--- Records Enclosed Below ---

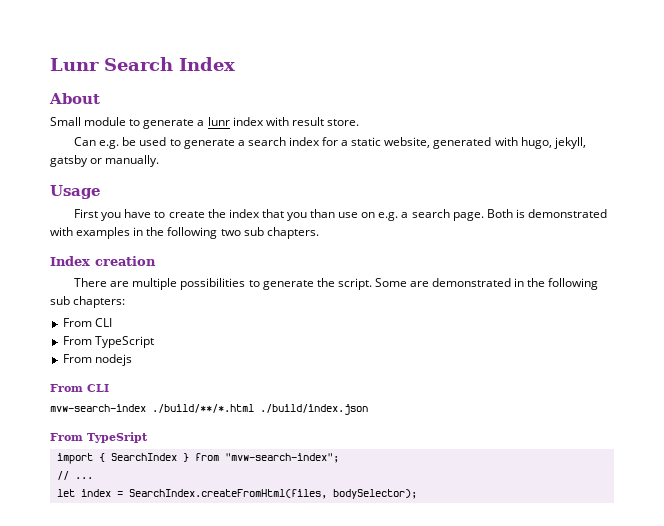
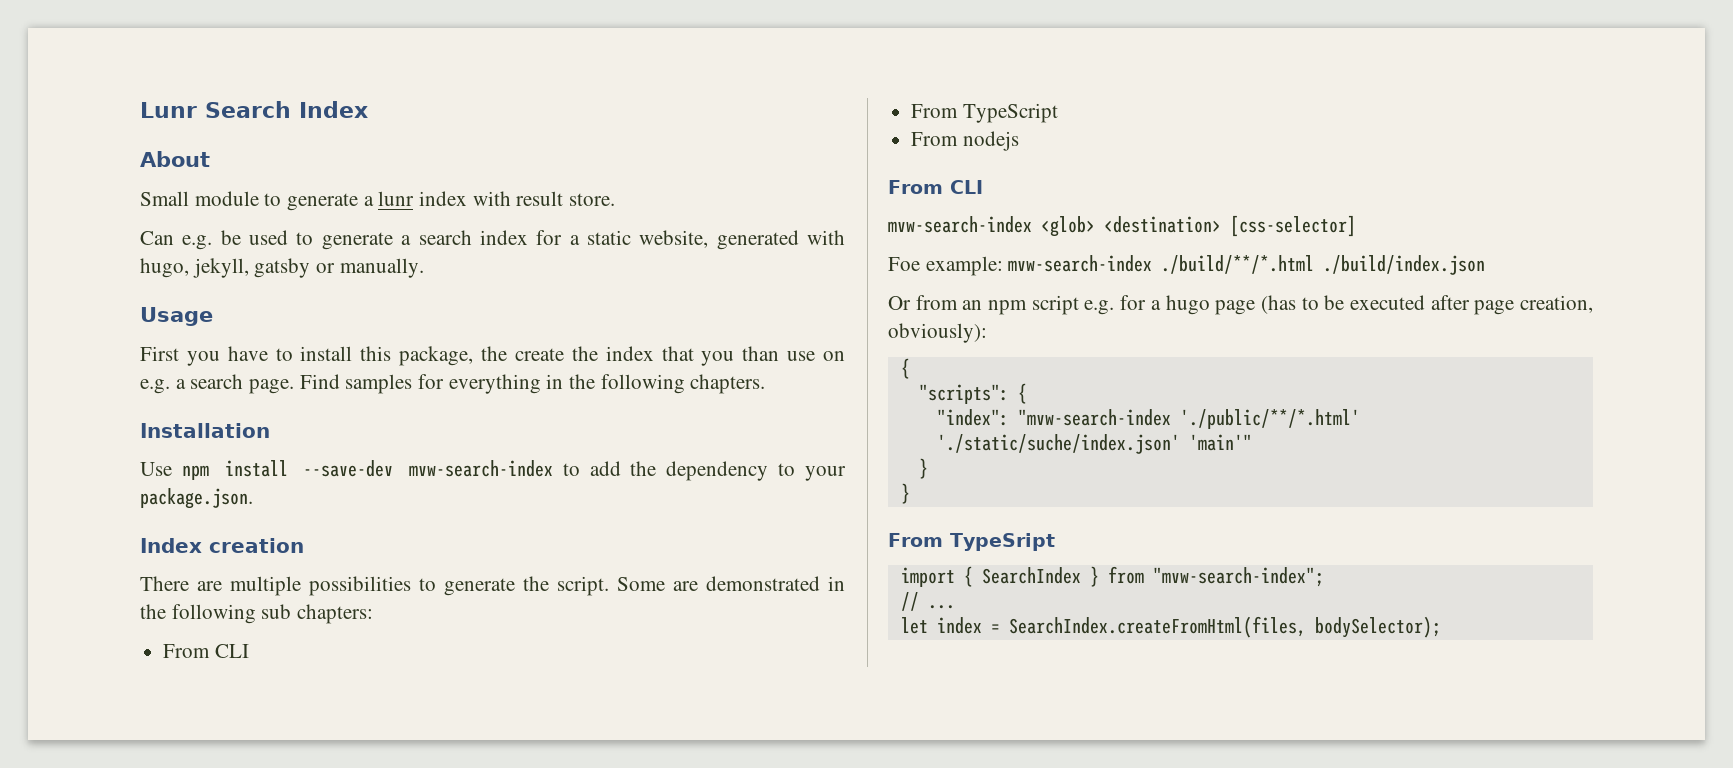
(166, 214) none -> [300,346,508,366] install this package, the
[486,209,607,218] [50,227,264,239] Both is demonstrated with examples in the following two sub -> [299,374,685,394] Find samples for everything in the following
(319, 233) none -> [140,423,270,438] [140,460,846,481] [140,488,253,509] // Installation // Use npm install --save-dev mvw-search-index to add the dependency to your package.json.
[152,404,368,415] ./build/**/*.html ./build/index.json -> [1041,215,1356,237] [888,255,1486,276] [888,295,1593,315] [888,323,987,343] [900,358,910,379] [918,383,1027,404] [936,409,1360,429] [936,434,1252,454] [918,458,928,479] [900,483,910,504] <glob> <destination> [css-selector] // Foe example: mvw-search-index ./build/**/*.html ./build/index.json // Or from an npm script e.g. for a hugo page (has to be executed after page creation, obviously): // { // "scripts": { // "index": "mvw-search-index './public/**/*.html' './static/suche/index.json' 'main'" // } // }

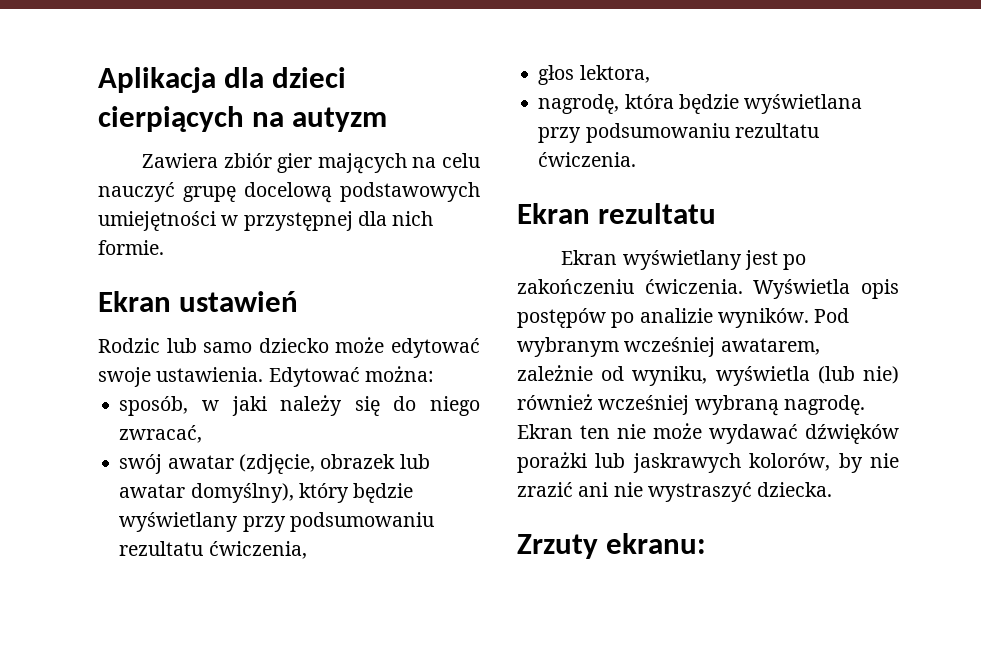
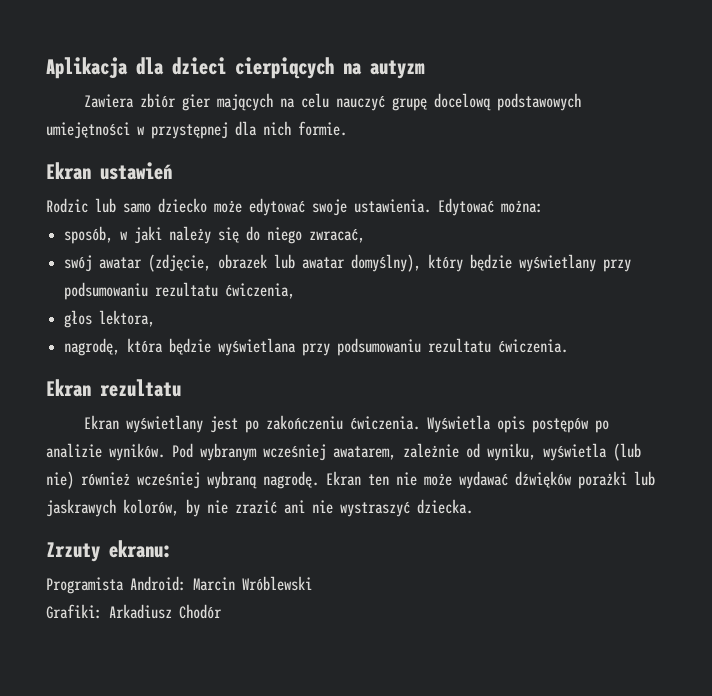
(707, 543) none -> [46,576,312,594] [46,604,222,619] // Programista Android: Marcin Wróblewski // Grafiki: Arkadiusz Chodór

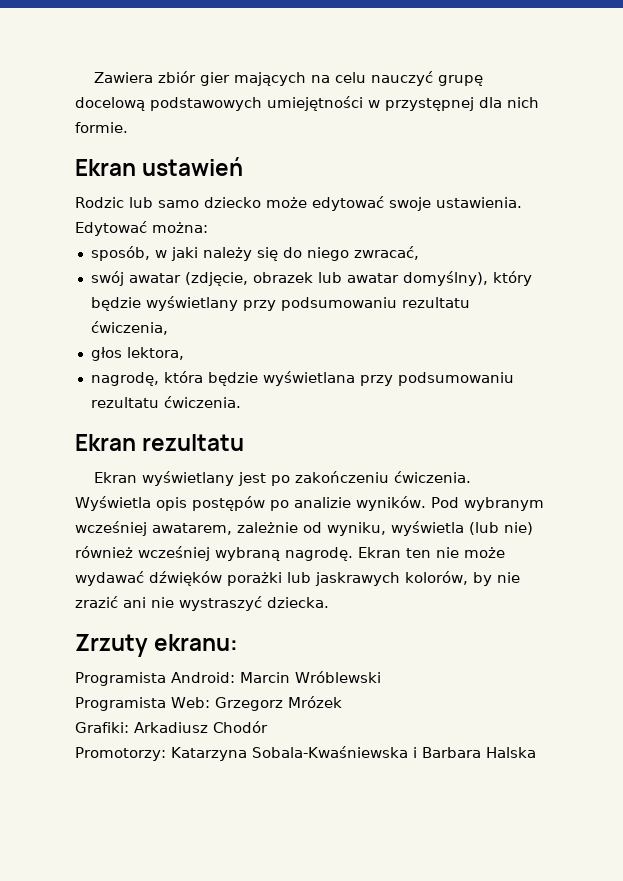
[46,57,425,79] Aplikacja dla dzieci cierpiących na autyzm // -> (93, 77) none
(312, 583) none -> [75,696,342,711] // Programista Web: Grzegorz Mrózek
(222, 611) none -> [75,746,536,761] // Promotorzy: Katarzyna Sobala-Kwaśniewska i Barbara Halska

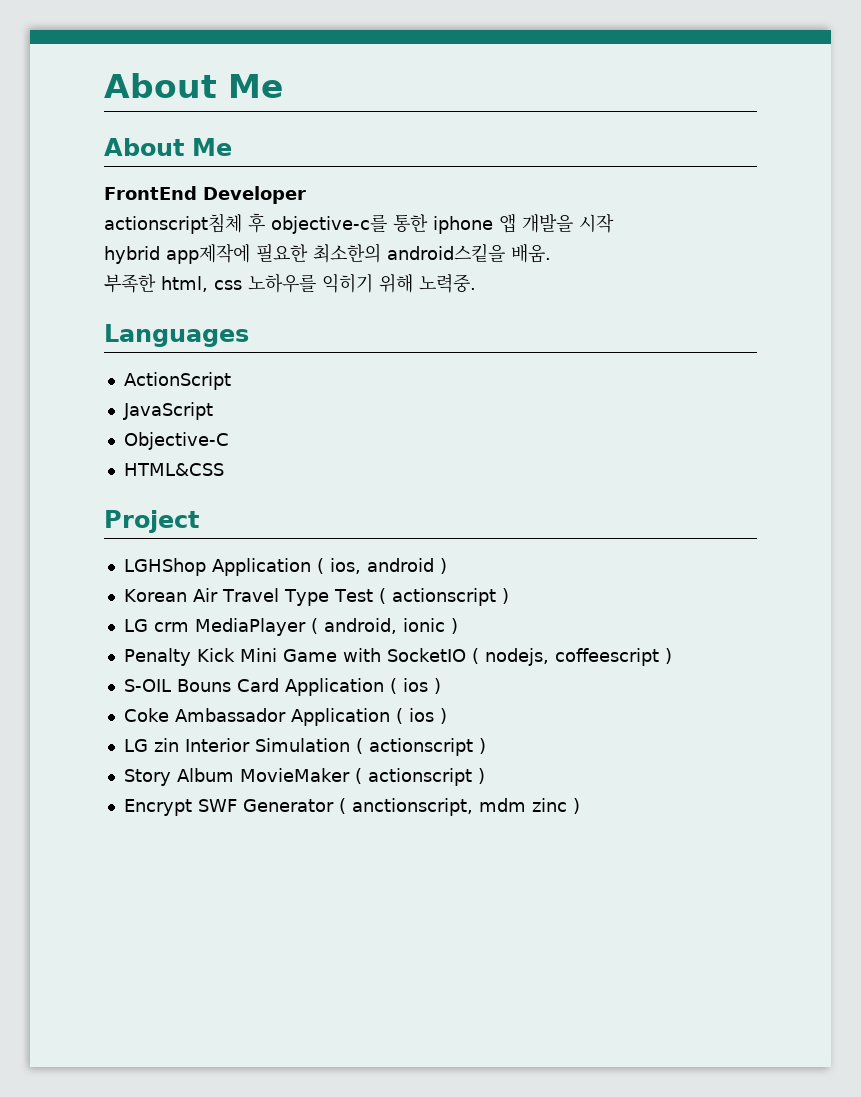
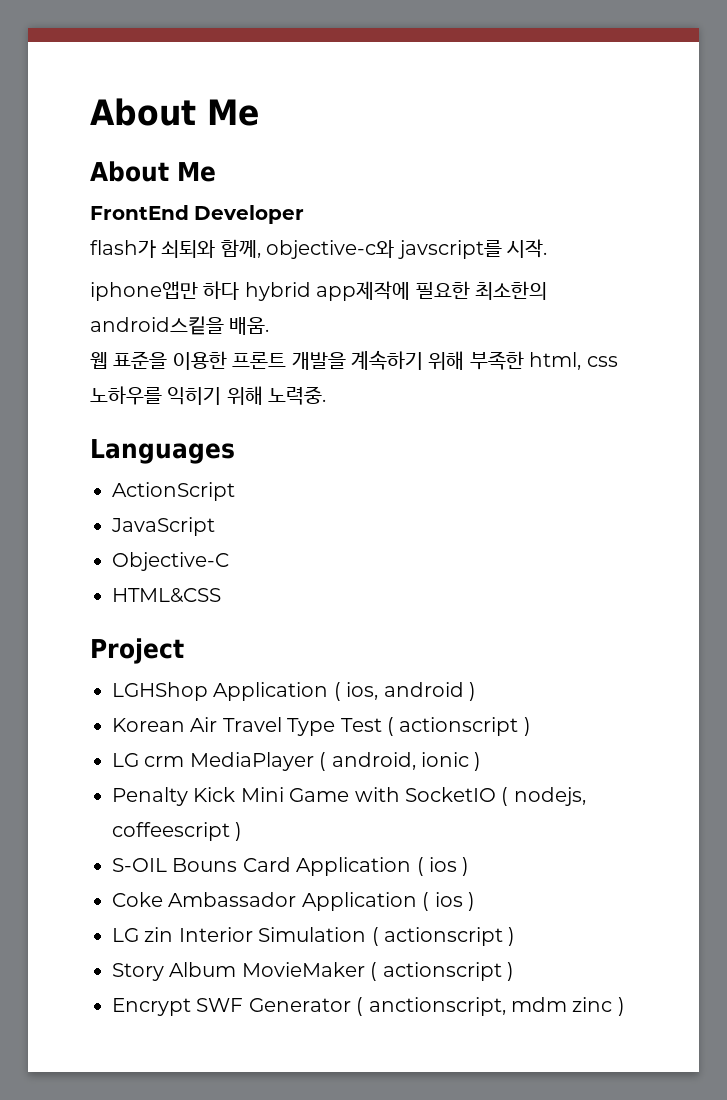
[104,213,614,234] actionscript침체 후 objective-c를 통한 iphone 앱 개발을 시작 // -> [90,239,547,259] [90,281,240,301] flash가 쇠퇴와 함께, objective-c와 javscript를 시작. // iphone앱만 하다
(551, 253) none -> [90,350,465,370] 웹 표준을 이용한 프론트 개발을 계속하기 위해

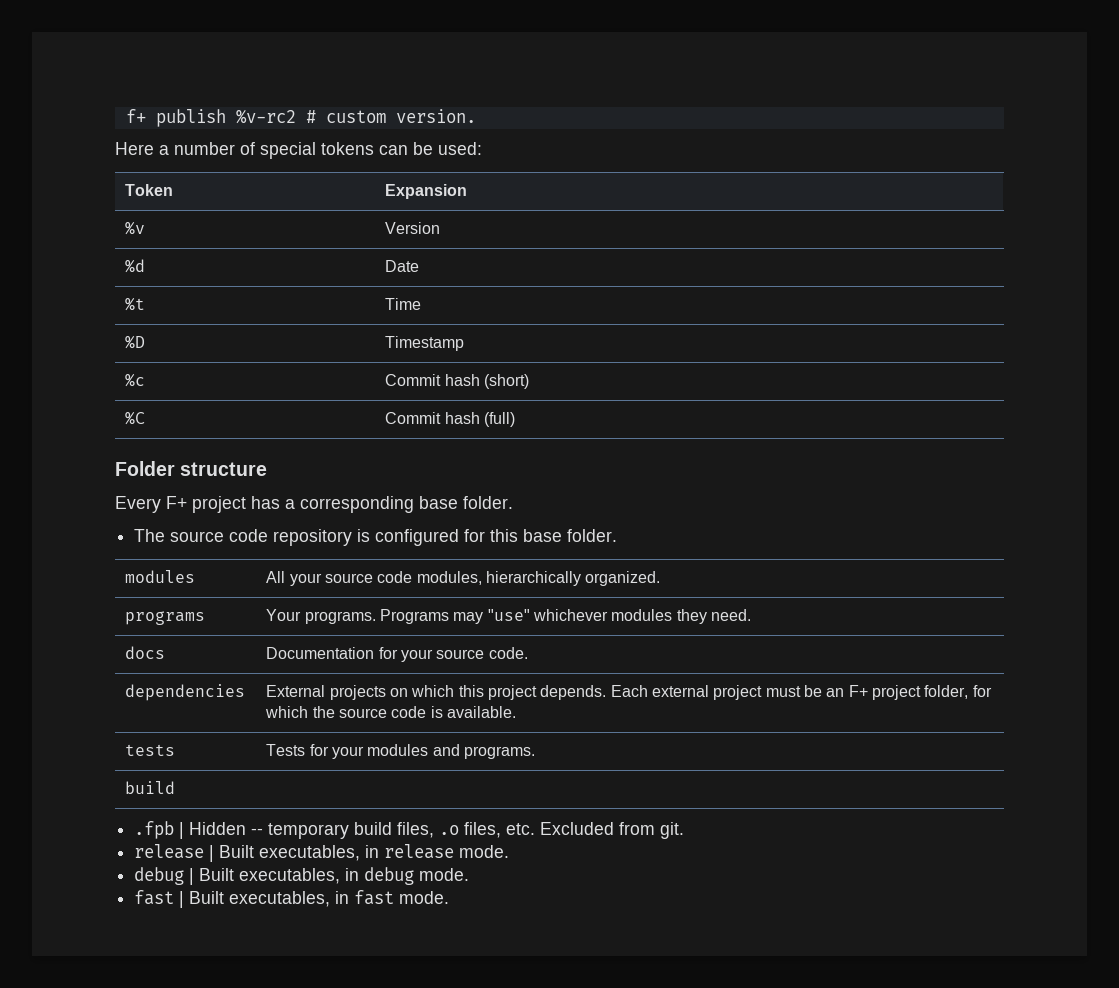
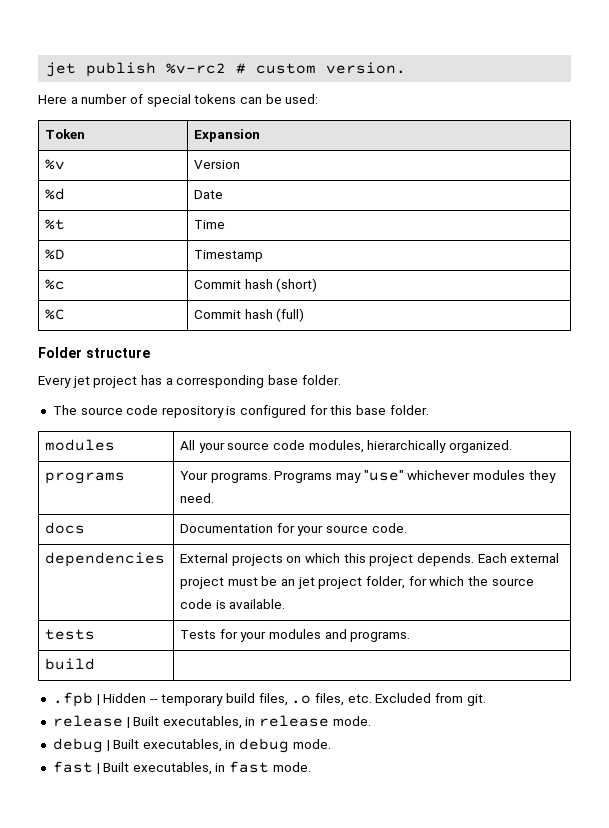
[125,109,146,123] f+ -> [46,62,77,77] jet
[166,496,187,509] F+ -> [72,376,90,388] jet
[848,685,868,697] F+ -> [297,577,315,589] jet

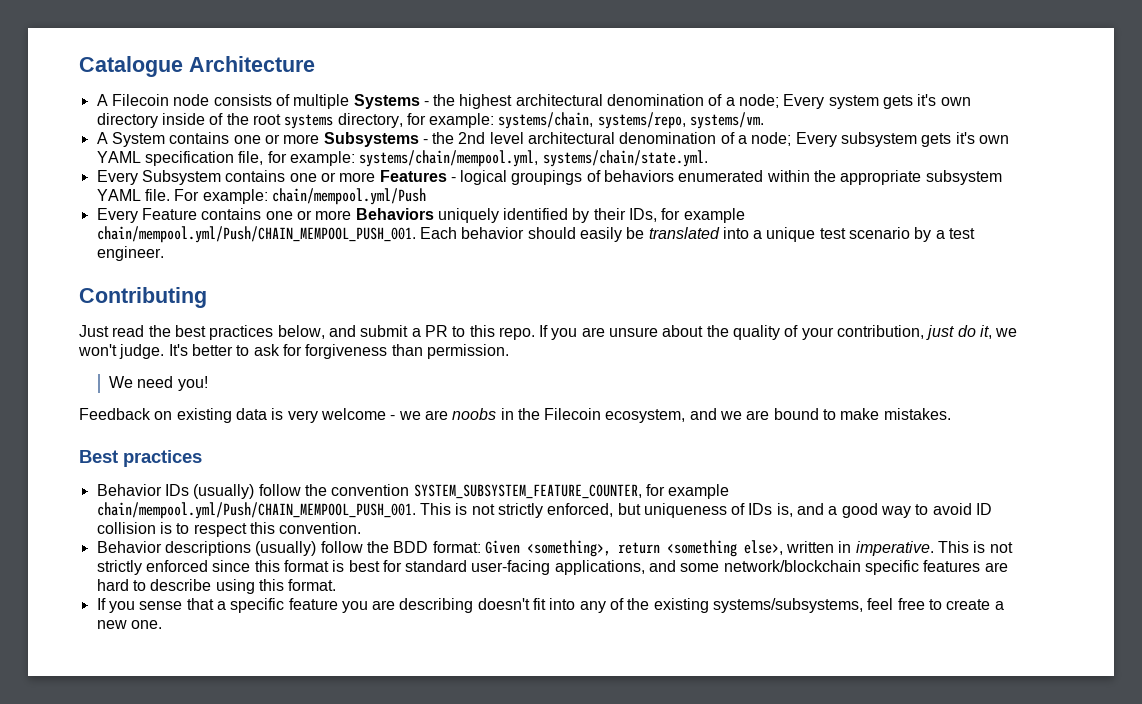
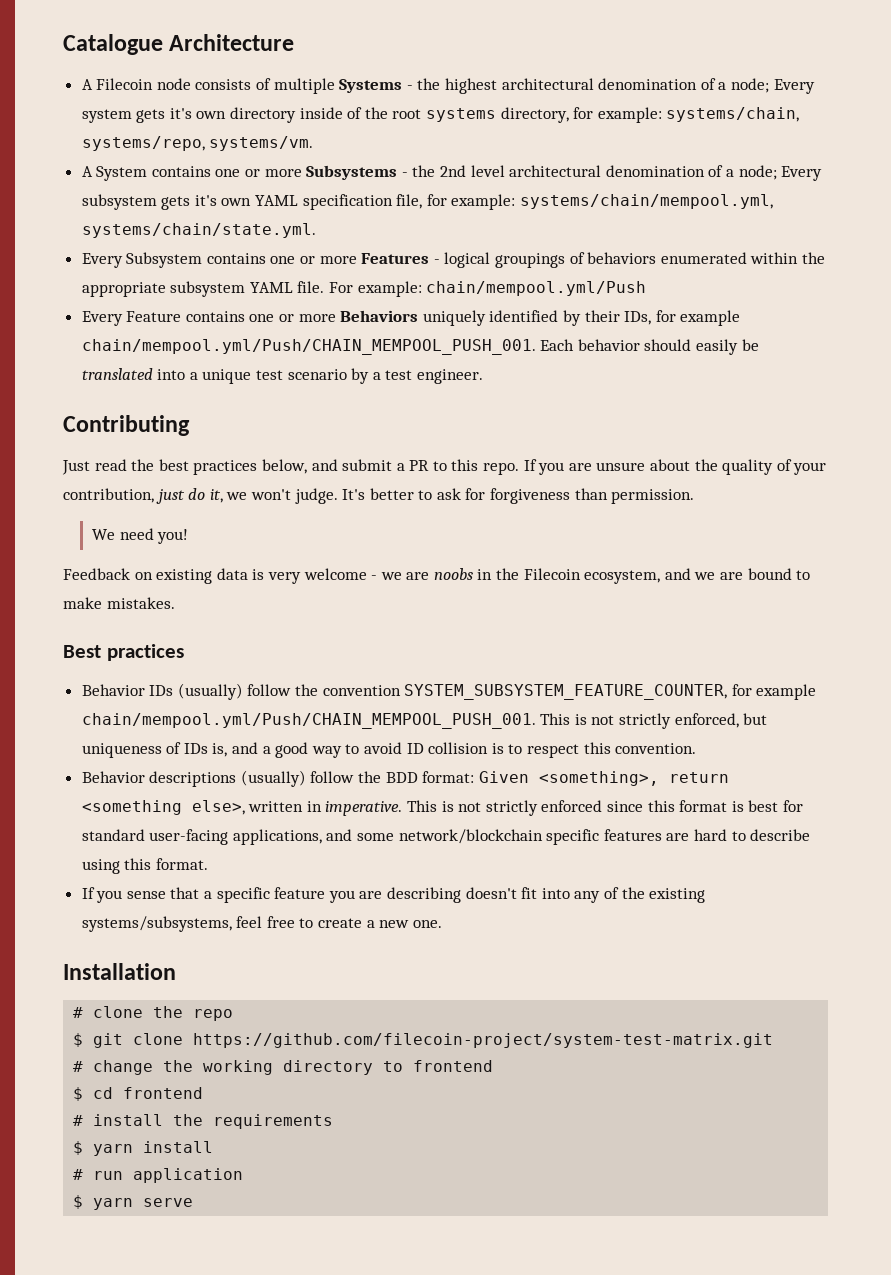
(162, 624) none -> [63,963,176,980] [73,1006,234,1021] [73,1033,774,1048] [73,1060,494,1075] [73,1087,204,1101] [73,1114,334,1129] [73,1141,214,1156] [73,1168,244,1183] [73,1195,194,1210] // Installation // # clone the repo // $ git clone https://github.com/filecoin-project/system-test-matrix.git // # change the working directory to frontend // $ cd frontend // # install the requirements // $ yarn install // # run application // $ yarn serve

--- End of Enclosed Records ---

Could you reproduce the listing above exactly and drop every picture?

### Final answer
(166, 214) none -> [300,346,508,366] install this package, the
[486,209,607,218] [50,227,264,239] Both is demonstrated with examples in the following two sub -> [299,374,685,394] Find samples for everything in the following
(319, 233) none -> [140,423,270,438] [140,460,846,481] [140,488,253,509] // Installation // Use npm install --save-dev mvw-search-index to add the dependency to your package.json.
[152,404,368,415] ./build/**/*.html ./build/index.json -> [1041,215,1356,237] [888,255,1486,276] [888,295,1593,315] [888,323,987,343] [900,358,910,379] [918,383,1027,404] [936,409,1360,429] [936,434,1252,454] [918,458,928,479] [900,483,910,504] <glob> <destination> [css-selector] // Foe example: mvw-search-index ./build/**/*.html ./build/index.json // Or from an npm script e.g. for a hugo page (has to be executed after page creation, obviously): // { // "scripts": { // "index": "mvw-search-index './public/**/*.html' './static/suche/index.json' 'main'" // } // }

(707, 543) none -> [46,576,312,594] [46,604,222,619] // Programista Android: Marcin Wróblewski // Grafiki: Arkadiusz Chodór

[46,57,425,79] Aplikacja dla dzieci cierpiących na autyzm // -> (93, 77) none
(312, 583) none -> [75,696,342,711] // Programista Web: Grzegorz Mrózek
(222, 611) none -> [75,746,536,761] // Promotorzy: Katarzyna Sobala-Kwaśniewska i Barbara Halska

[104,213,614,234] actionscript침체 후 objective-c를 통한 iphone 앱 개발을 시작 // -> [90,239,547,259] [90,281,240,301] flash가 쇠퇴와 함께, objective-c와 javscript를 시작. // iphone앱만 하다
(551, 253) none -> [90,350,465,370] 웹 표준을 이용한 프론트 개발을 계속하기 위해

[125,109,146,123] f+ -> [46,62,77,77] jet
[166,496,187,509] F+ -> [72,376,90,388] jet
[848,685,868,697] F+ -> [297,577,315,589] jet

(162, 624) none -> [63,963,176,980] [73,1006,234,1021] [73,1033,774,1048] [73,1060,494,1075] [73,1087,204,1101] [73,1114,334,1129] [73,1141,214,1156] [73,1168,244,1183] [73,1195,194,1210] // Installation // # clone the repo // $ git clone https://github.com/filecoin-project/system-test-matrix.git // # change the working directory to frontend // $ cd frontend // # install the requirements // $ yarn install // # run application // $ yarn serve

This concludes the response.